# What the exercise asks:
In your copy of the data below, reproduce every entry exactly and omit the pictures.

____________

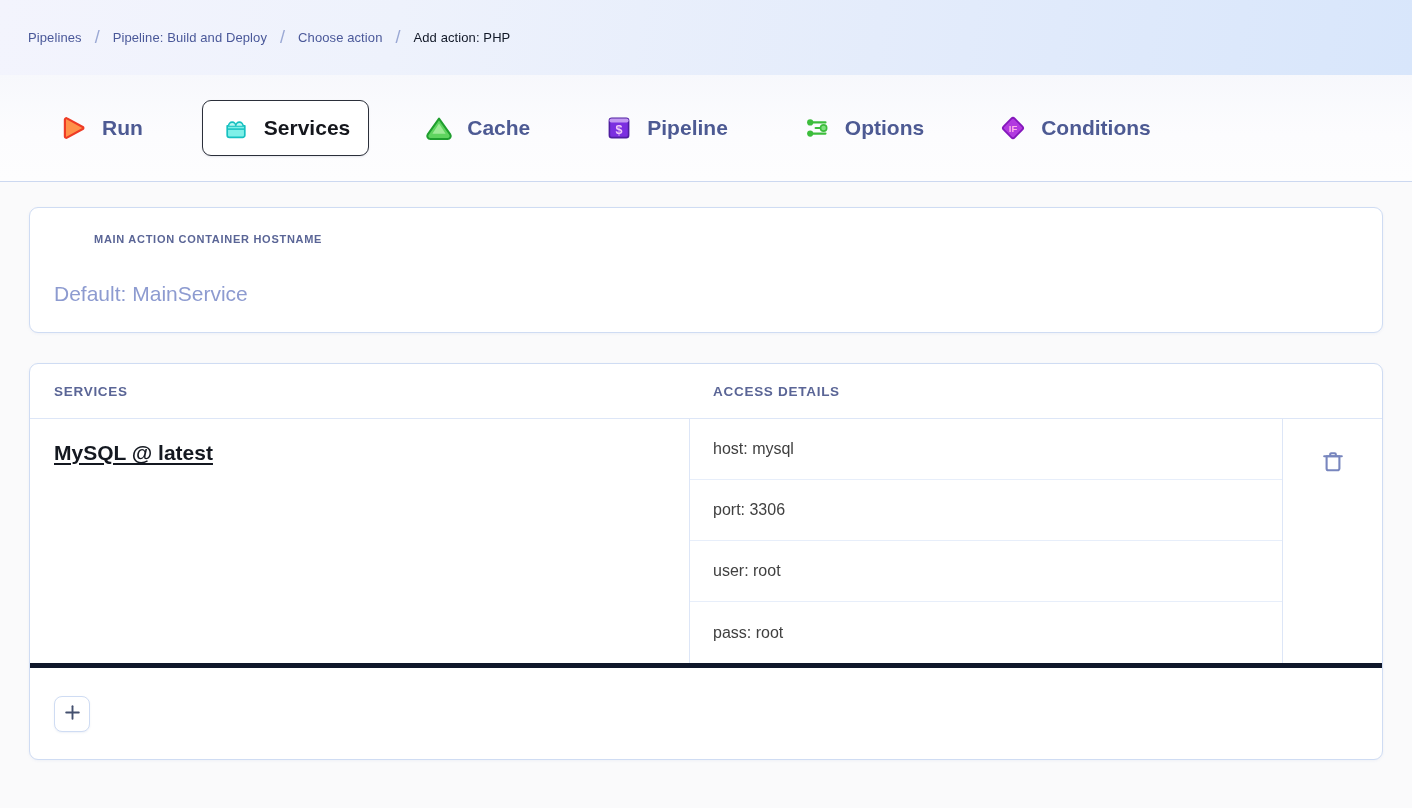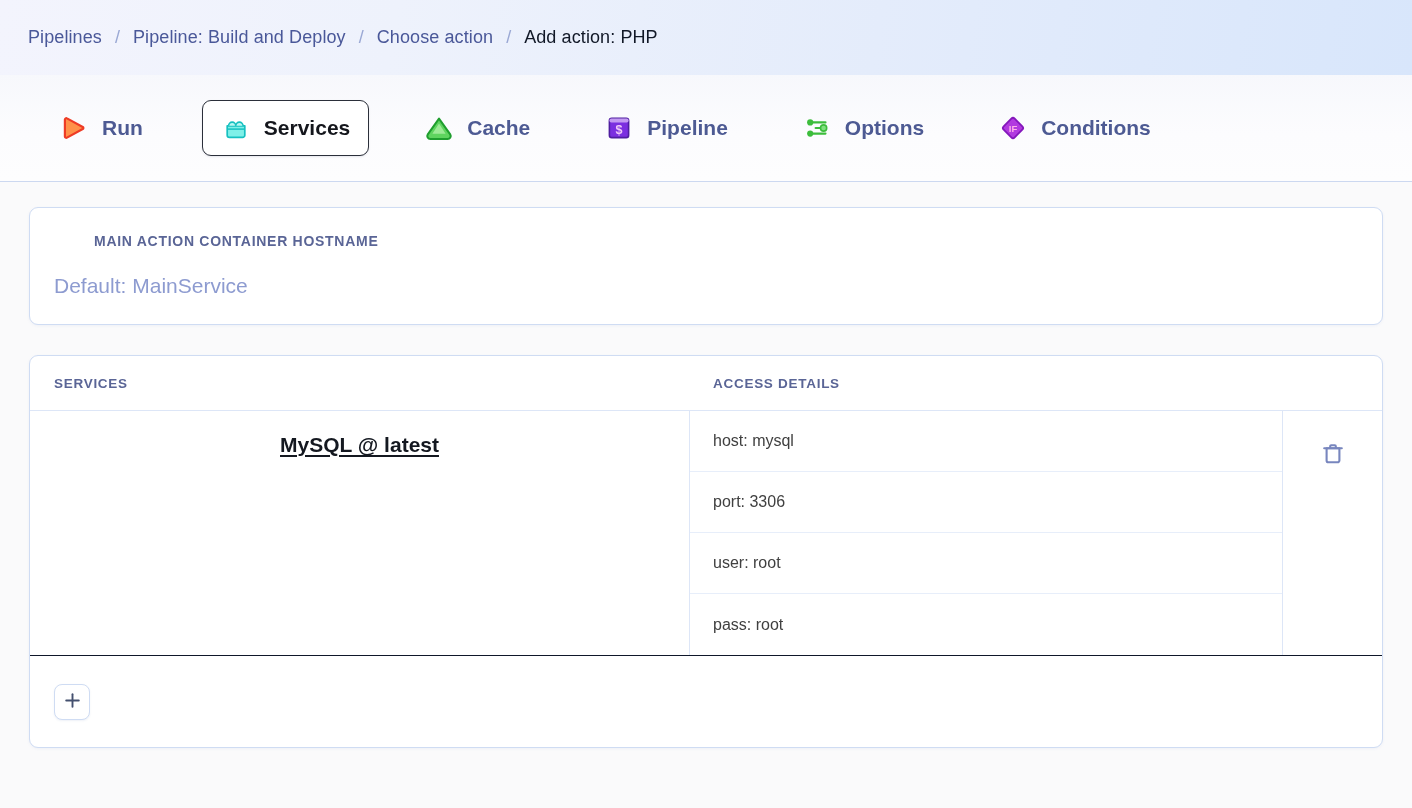--- a/index.html
+++ b/index.html
@@ -26,7 +26,7 @@
   }
   .crumbs { display: flex; align-items: center; gap: 0; }
   .crumb {
-    font-size: 18px;
+    font-size: 13px;
     color: #4a5899;
     letter-spacing: .1px;
     white-space: nowrap;

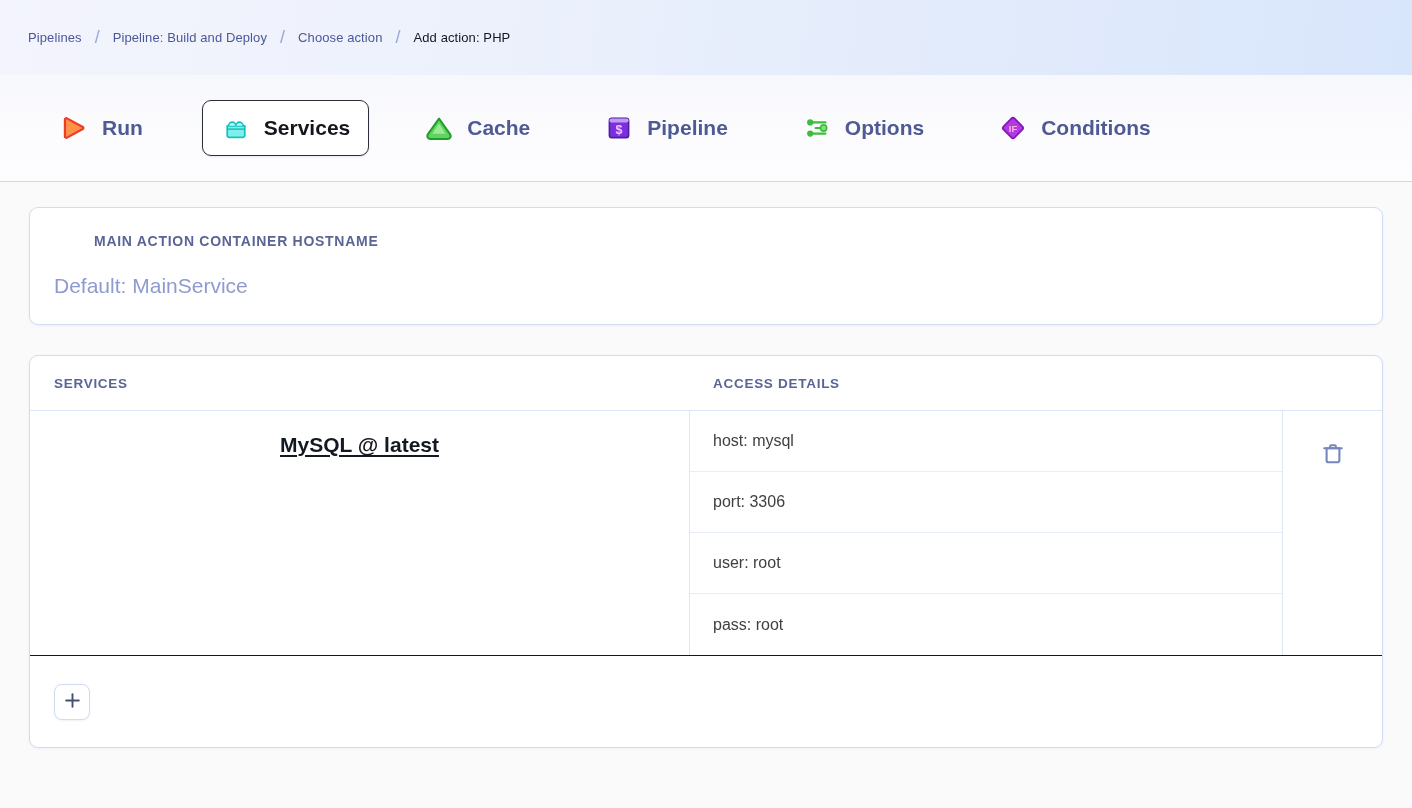--- a/index.html
+++ b/index.html
@@ -105,12 +105,12 @@
     margin-bottom: 30px;
   }
   .field-label {
-    font-size: 14px;
+    font-size: 11px;
     font-weight: 700;
     letter-spacing: .72px;
     color: #5a6596;
     text-transform: uppercase;
-    margin-bottom: 25px;
+    margin-bottom: 37px;
     padding-left: 40px;
   }
   .field-input {

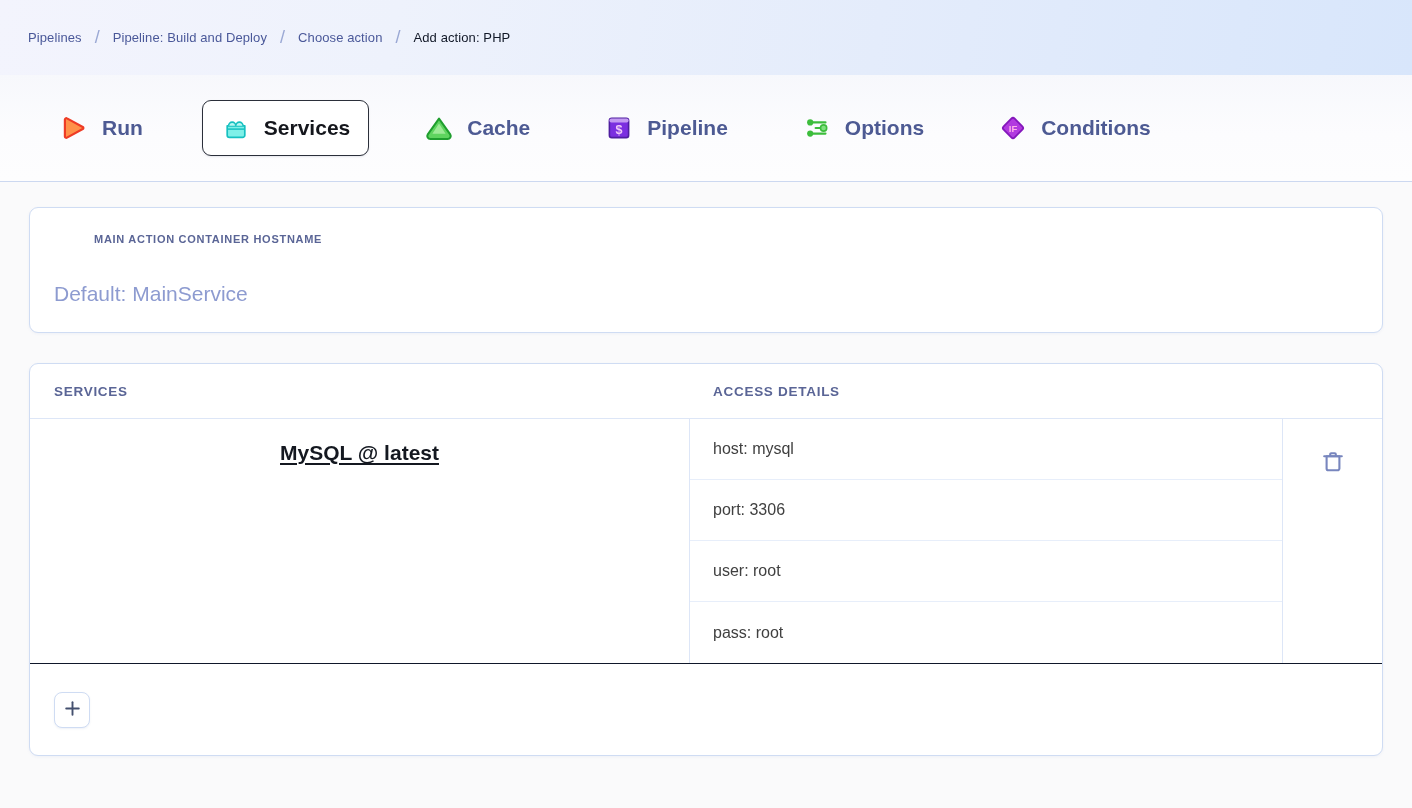--- a/index.html
+++ b/index.html
@@ -147,8 +147,7 @@
 
   .svc-row {
     display: flex;
-    border-bottom: 1px solid #0f172a;
-    text-align: center;
+    border-bottom: 5px solid #0f172a;
   }
   .svc-name-cell {
     width: 660px;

____________

# Result of the task:
--- a/index.html
+++ b/index.html
@@ -26,7 +26,7 @@
   }
   .crumbs { display: flex; align-items: center; gap: 0; }
   .crumb {
-    font-size: 18px;
+    font-size: 13px;
     color: #4a5899;
     letter-spacing: .1px;
     white-space: nowrap;

--- a/index.html
+++ b/index.html
@@ -105,12 +105,12 @@
     margin-bottom: 30px;
   }
   .field-label {
-    font-size: 14px;
+    font-size: 11px;
     font-weight: 700;
     letter-spacing: .72px;
     color: #5a6596;
     text-transform: uppercase;
-    margin-bottom: 25px;
+    margin-bottom: 37px;
     padding-left: 40px;
   }
   .field-input {

--- a/index.html
+++ b/index.html
@@ -147,8 +147,7 @@
 
   .svc-row {
     display: flex;
-    border-bottom: 1px solid #0f172a;
-    text-align: center;
+    border-bottom: 5px solid #0f172a;
   }
   .svc-name-cell {
     width: 660px;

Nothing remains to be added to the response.